Saved data entries:
☆ ☆ ☆

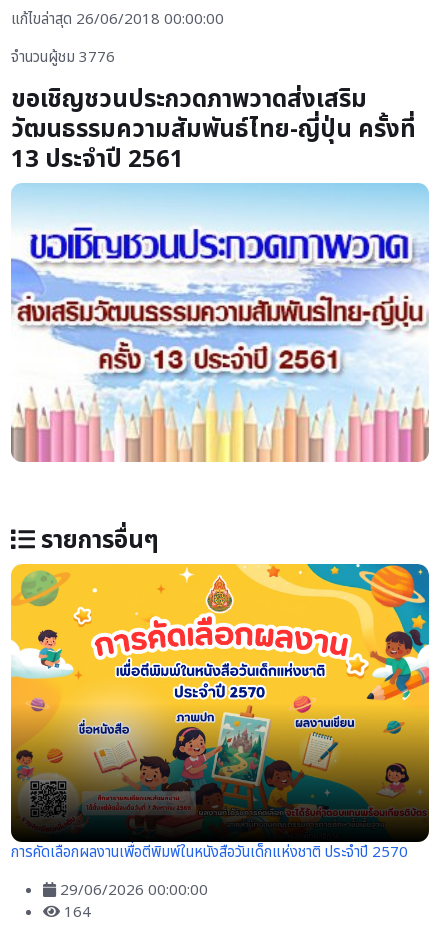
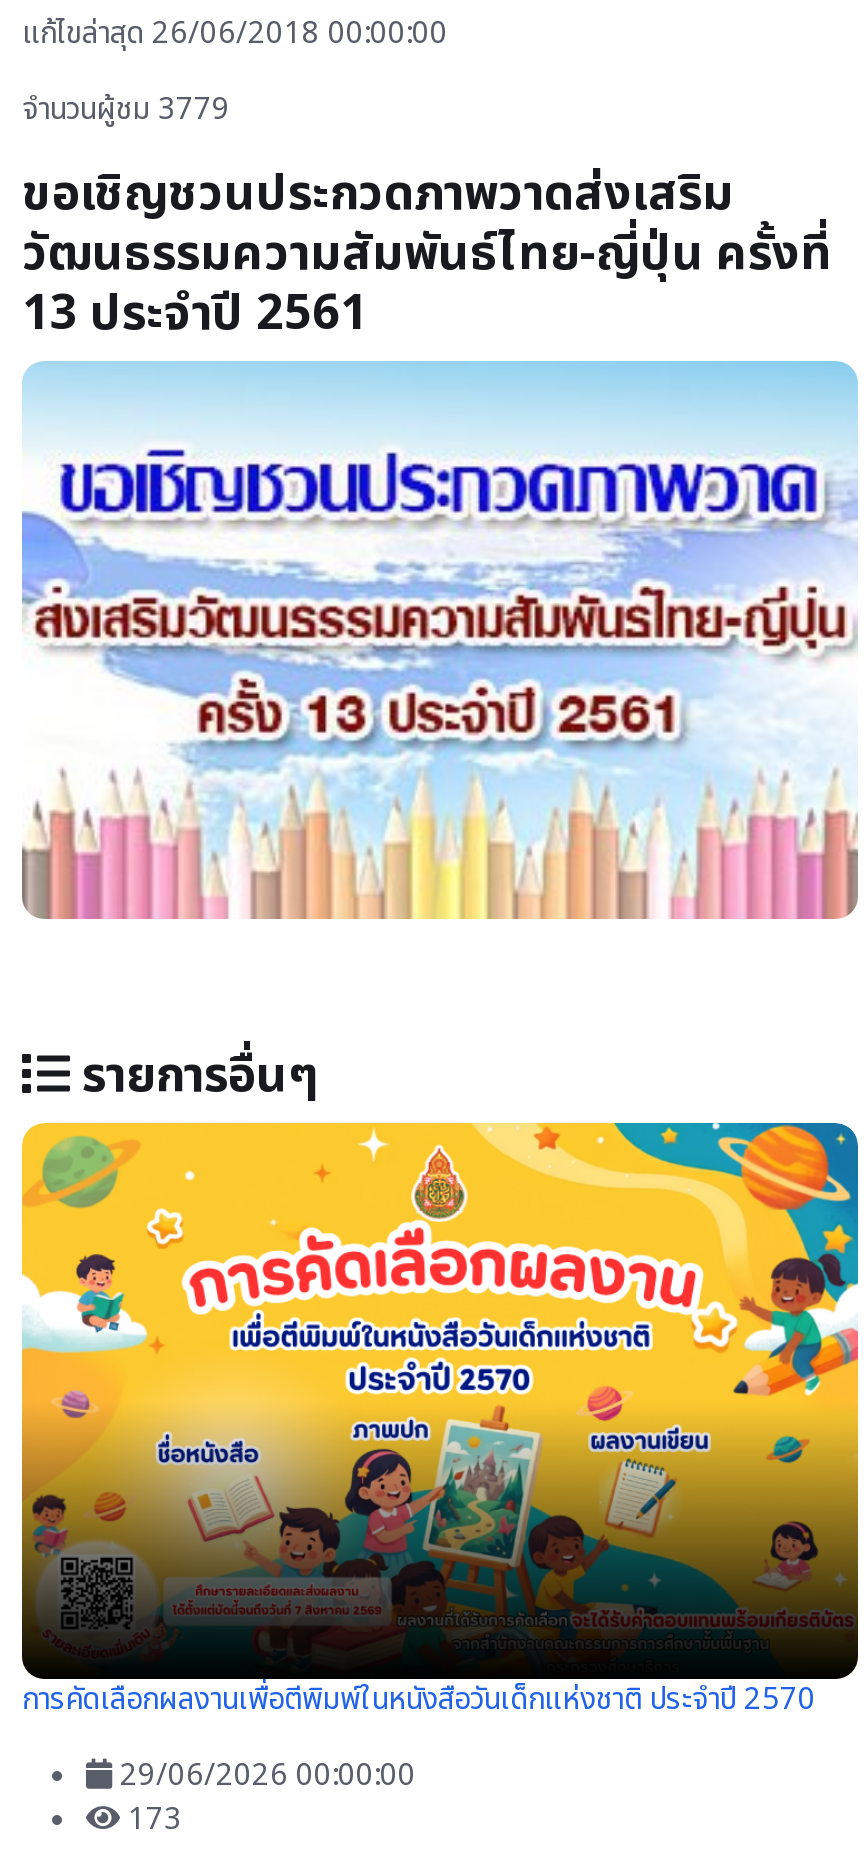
- จำนวนผู้ชม 3776
+ จำนวนผู้ชม 3779

- 164
+ 173
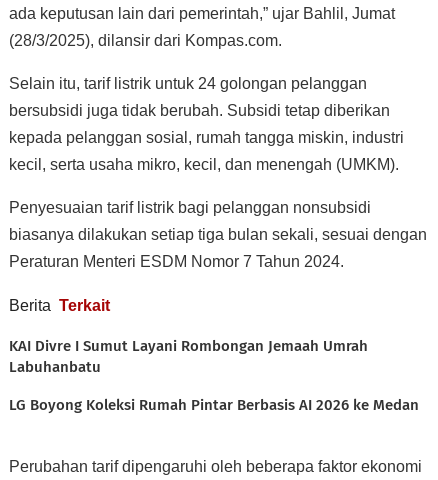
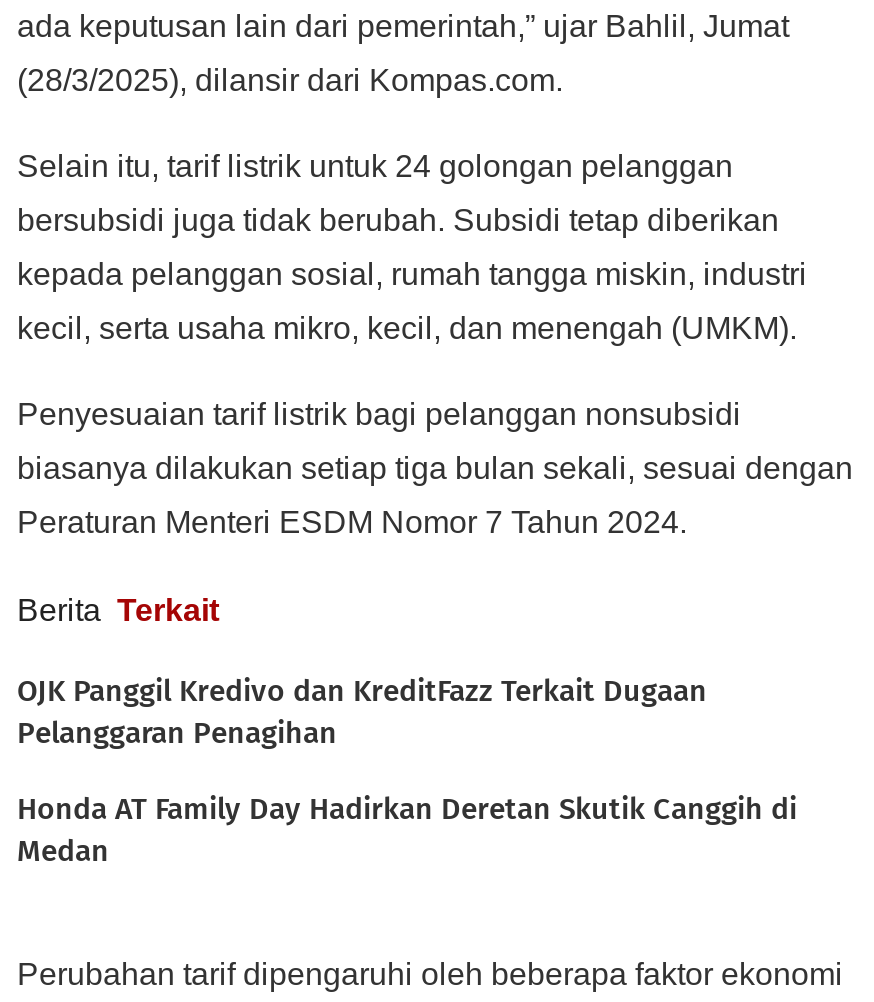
- KAI Divre I Sumut Layani Rombongan Jemaah Umrah
- Labuhanbatu
+ OJK Panggil Kredivo dan KreditFazz Terkait Dugaan
+ Pelanggaran Penagihan

- LG Boyong Koleksi Rumah Pintar Berbasis AI 2026 ke Medan
+ Honda AT Family Day Hadirkan Deretan Skutik Canggih di
+ Medan
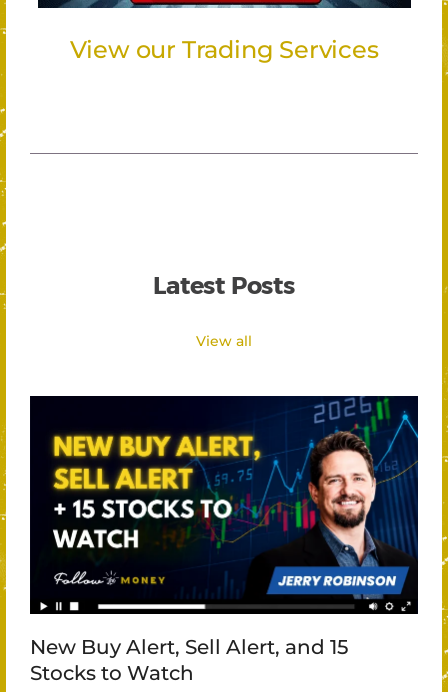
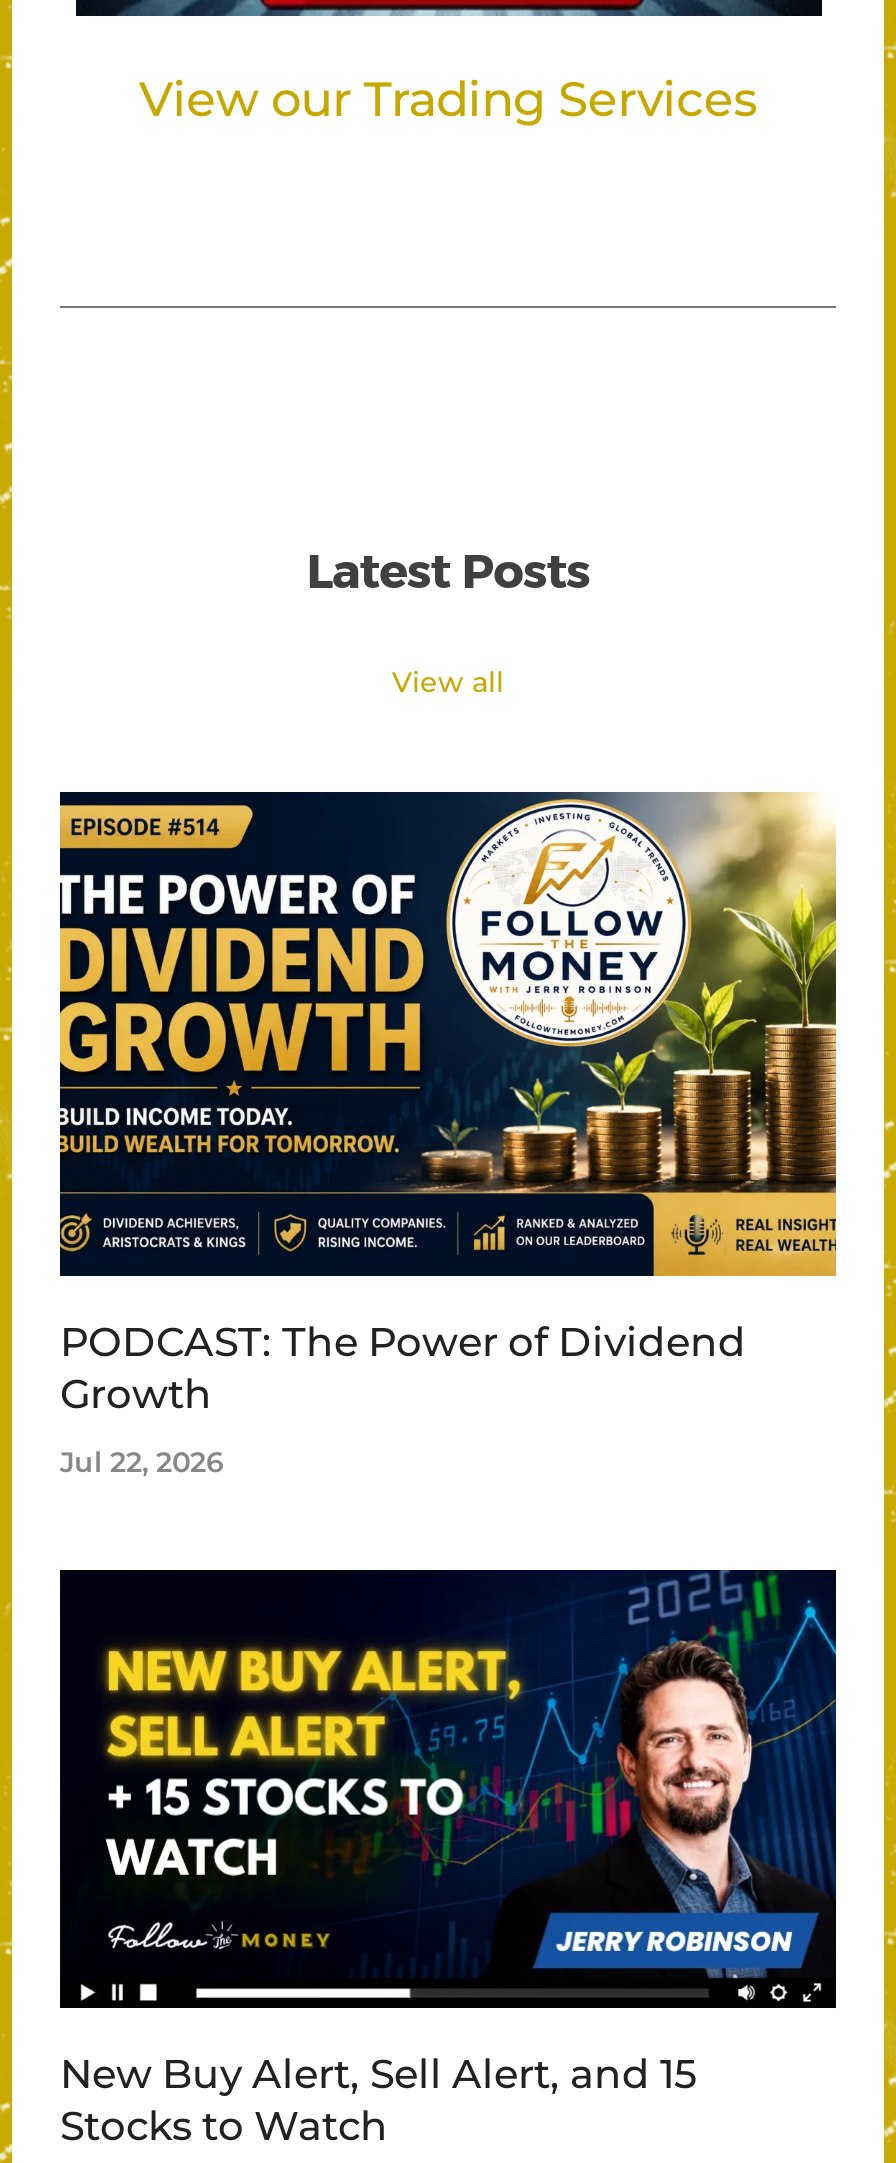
+ [image]
+ PODCAST: The Power of Dividend
+ Growth
+ Jul 22, 2026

☆ ☆ ☆

» **What to produce**
Copy each line of the records above exactly as written. Do not carry over any picture.

» **Written response**
- จำนวนผู้ชม 3776
+ จำนวนผู้ชม 3779

- 164
+ 173
- KAI Divre I Sumut Layani Rombongan Jemaah Umrah
- Labuhanbatu
+ OJK Panggil Kredivo dan KreditFazz Terkait Dugaan
+ Pelanggaran Penagihan

- LG Boyong Koleksi Rumah Pintar Berbasis AI 2026 ke Medan
+ Honda AT Family Day Hadirkan Deretan Skutik Canggih di
+ Medan
+ [image]
+ PODCAST: The Power of Dividend
+ Growth
+ Jul 22, 2026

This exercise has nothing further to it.